Il mondo del tè è un mondo da noi occidentali lontano..si sa. E questo spesso non ci fa avere coscienza di ciò che stiamo bevendo, della sua provenienza e del lavoro che c’è dietro.
Beh dietro una tazza di buon tè (parlo di tè di qualità) c’è sempre una famiglia, delle persone o un’azienda, piccola o grande, che fanno del tè la propria vita, dipendono da lui per economia e cultura.
Mi sembra il giusto momento di ricordare una cosa del genere perchè proprio in questo mese si sta procedendo al primo raccolto annuale di tè verde in molte provincie della Cina. Con una implementazione enorme della forza lavoro locale…

Noi lo aspettiamo per giugno.

E comunque questo articolo di un produttore di Long jing mi sembra molto suggestivo e fa ben capire come questa raccolta avvenga, le aspettative, l’essere dipendente dal tempo e dalla sua clemenza. Anche i coltivatori di tè sono agricoltori!

     Our 2012 Long Jing harvest started on March 29. It was mainly because according to the weather forecast, there would be heavy rain and temperature would drop. My cautious parents were worried that there would be disastrous weather to ruin the new leaves. Therefore, our first harvest was carried out on March 29, with 2 liang (100g, or 3.4 oz.) of tea produced.(*) The real start of formal harvest was on March 31. In the days that followed, my whole family and 20 tea harvest workers worked from 5:30am to 6pm every day and all day in the tea field, exhausted day in and day out.(**)

          But this is a bad year for Long Jing farmers.

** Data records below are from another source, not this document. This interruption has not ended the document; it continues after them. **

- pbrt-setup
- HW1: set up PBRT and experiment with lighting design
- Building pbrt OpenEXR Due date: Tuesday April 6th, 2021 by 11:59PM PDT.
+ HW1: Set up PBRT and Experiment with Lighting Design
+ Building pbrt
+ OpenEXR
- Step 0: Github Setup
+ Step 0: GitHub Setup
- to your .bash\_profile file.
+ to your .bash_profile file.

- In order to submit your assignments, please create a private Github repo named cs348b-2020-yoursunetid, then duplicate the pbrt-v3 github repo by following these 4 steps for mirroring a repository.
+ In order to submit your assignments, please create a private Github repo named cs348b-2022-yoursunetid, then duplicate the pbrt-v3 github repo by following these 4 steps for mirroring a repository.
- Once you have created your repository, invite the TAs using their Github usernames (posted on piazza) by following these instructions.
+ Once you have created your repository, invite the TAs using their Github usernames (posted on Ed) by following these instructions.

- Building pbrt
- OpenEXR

In a regular year, the harvest would end after Gu Yu till around April 25. (***) But this year, the harvest had to end on April 15, as there was already no good tea leaves to pick off. My parents worked hard for a whole year with great expectations on the harvest season, but are poorly rewarded by the yields of tea. They can do nothing but working hard on the tea fields for another year, and hoping the next year would be better. They belong to the most underrepresented group of our society.


          What’s really outrageous is, the news media are ridiculously enthusiastic about the speculation of ¥180,000 per jin (1 jin is about 1.1 pound, this price is equivalent to $26,000 per pound) Long Jing.(****) The nonsense news reports drove away a lot of our clients, as people don’t believe they could afford authentic Long Jing anymore. When we were selling good tea of reasonable prices to some clients, we had to make extra effort to convince them over and over that the tea was authentic, because all they had heard from the media was authentic Long Jing was supposed to be many times more expensive…
_______________________________________

* This is not paranoia, as it happens from time to time tea leaves are ruined by disastrous weather right before harvest. However, such concern of weather conditions sometimes would cause tea harvest to be earlier than its “natural time”.

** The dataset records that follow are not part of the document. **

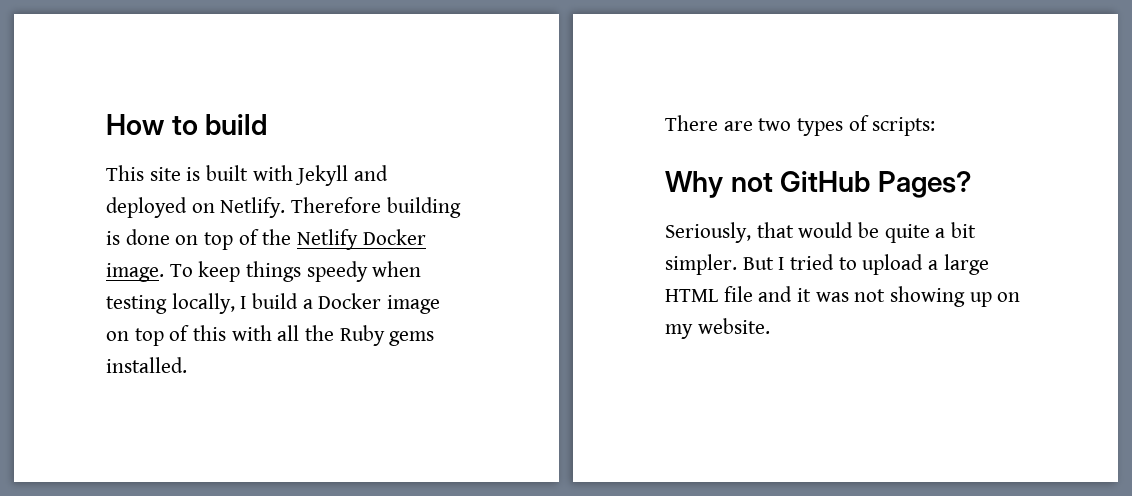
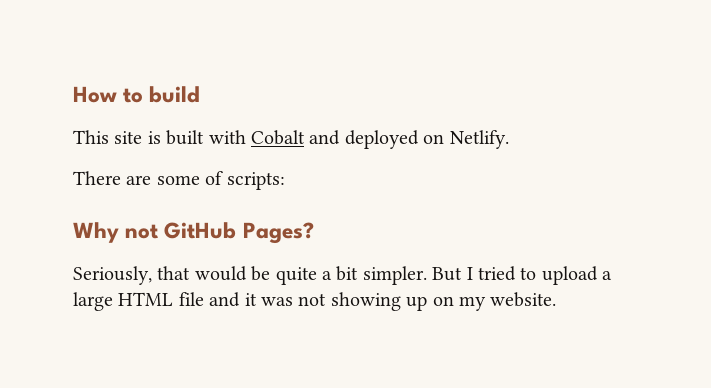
- This site is built with Jekyll and deployed on Netlify. Therefore building is done on top of the Netlify Docker image. To keep things speedy when testing locally, I build a Docker image on top of this with all the Ruby gems installed.
+ This site is built with Cobalt and deployed on Netlify.
- There are two types of scripts:
+ There are some of scripts:

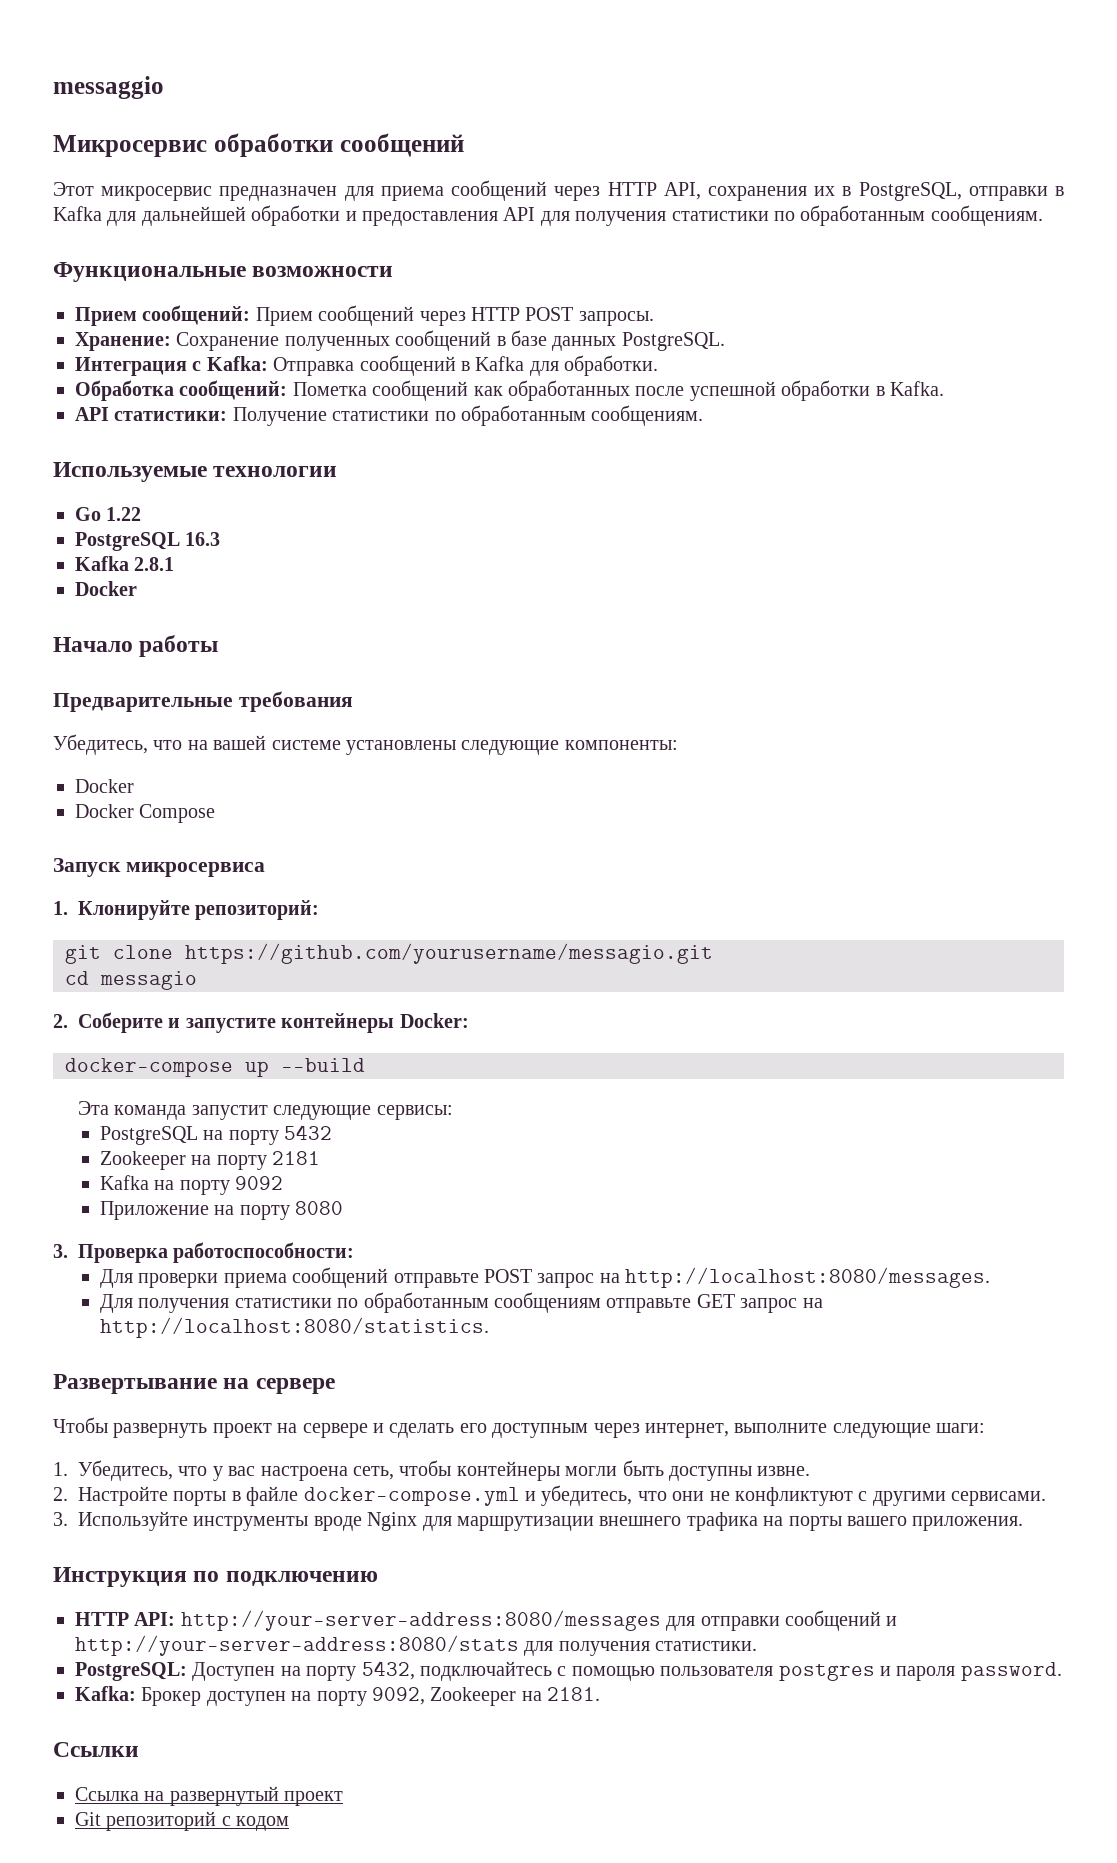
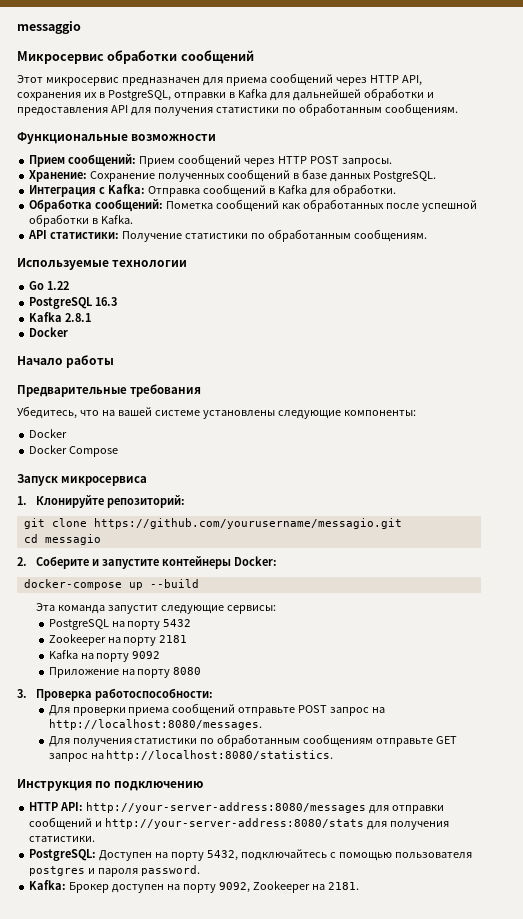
- Развертывание на сервере
- Чтобы развернуть проект на сервере и сделать его доступным через интернет, выполните следующие шаги:
- 1. Убедитесь, что у вас настроена сеть, чтобы контейнеры могли быть доступны извне.
- 2. Настройте порты в файле docker-compose.yml и убедитесь, что они не конфликтуют с другими сервисами.
- 3. Используйте инструменты вроде Nginx для маршрутизации внешнего трафика на порты вашего приложения.
- Ссылки
- Ссылка на развернутый проект
- Git репозиторий с кодом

** Many tea harvest workers are from surrounding counties and provinces. It’s estimated that this year, the typical average cost of hiring each migrating tea worker is about $16-20 per day, and the labor cost is probably one of the largest expenses in Long Jing cultivation. According to some Long Jing Village farmers, a tea worker typically can harvest 1 – 6 pounds of fresh tea leaves per day (1 pound when it’s first day harvest, and 6 pounds when it’s near the end of the harvest season and tea leaves are larger). About 4 pounds fresh leaves are used to make into 1 pound of final product of Long Jing. The pan-frying of the tea is usually done by the one or a few skillful family members (usually men). The tea is usually fully manually processed when harvest is low earlier in the season, and semi-manually processed when harvest is high later in the season.

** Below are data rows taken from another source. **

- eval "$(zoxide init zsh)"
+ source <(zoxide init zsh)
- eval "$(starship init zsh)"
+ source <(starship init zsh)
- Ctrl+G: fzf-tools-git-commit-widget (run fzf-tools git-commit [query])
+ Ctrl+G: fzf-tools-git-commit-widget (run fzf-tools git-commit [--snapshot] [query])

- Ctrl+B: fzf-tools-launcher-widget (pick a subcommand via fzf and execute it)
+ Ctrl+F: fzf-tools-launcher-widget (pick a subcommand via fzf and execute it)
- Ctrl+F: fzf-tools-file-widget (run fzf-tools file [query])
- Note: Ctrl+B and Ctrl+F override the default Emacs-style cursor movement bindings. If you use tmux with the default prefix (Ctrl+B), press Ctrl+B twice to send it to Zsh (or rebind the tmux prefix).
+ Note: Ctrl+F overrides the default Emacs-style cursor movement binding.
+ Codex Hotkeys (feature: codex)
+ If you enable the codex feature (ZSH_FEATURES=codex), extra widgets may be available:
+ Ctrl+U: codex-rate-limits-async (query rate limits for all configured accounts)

*** Traditionally, lower grade tea was also produced in summer and autumn. But in recent years, summer and autumn harvests are no longer carried out because the income of low grade tea cannot justify labor costs.

**** The ¥180,000 per jin price was from a charity auction on first day harvest Long Jing, run by a large tea company before the harvest started. This is not the fist time a super high auction price of a tea is created. I don’t know what’s behind this one, but I suspect many of such charity or commercial auctions mainly serve for advertising purposes and intend to manipulate public attention. Just my cynical thought… This is not the first time either, that news media are obsessive about reporting the high auction price of a famous tea (probably many of you have heard of auction prices of Da Hong Pao and other teas before). Often in their reports, the media omit the fact that prices of such charity auctions mean to be symbolic (as the money is supposed to be donated for charity causes) and have nothing to do with market prices. Therefore such news reports could be very misleading but continue to draw broad public attention.

***** Long Jing Village is dominated by Jiu Keng Group cultivar, the traditional cultivar of Long Jing. The above-mentioned harvest dates are all about this cultivar. In Haongzhou region, harvest of Long Jing #43 cultivar started and ended earlier than Jiu Keng Group cultivar.

****** This late start and rapid progress of warm temperature affected harvest of quite a few green teas this year. I will write about a few other teas later.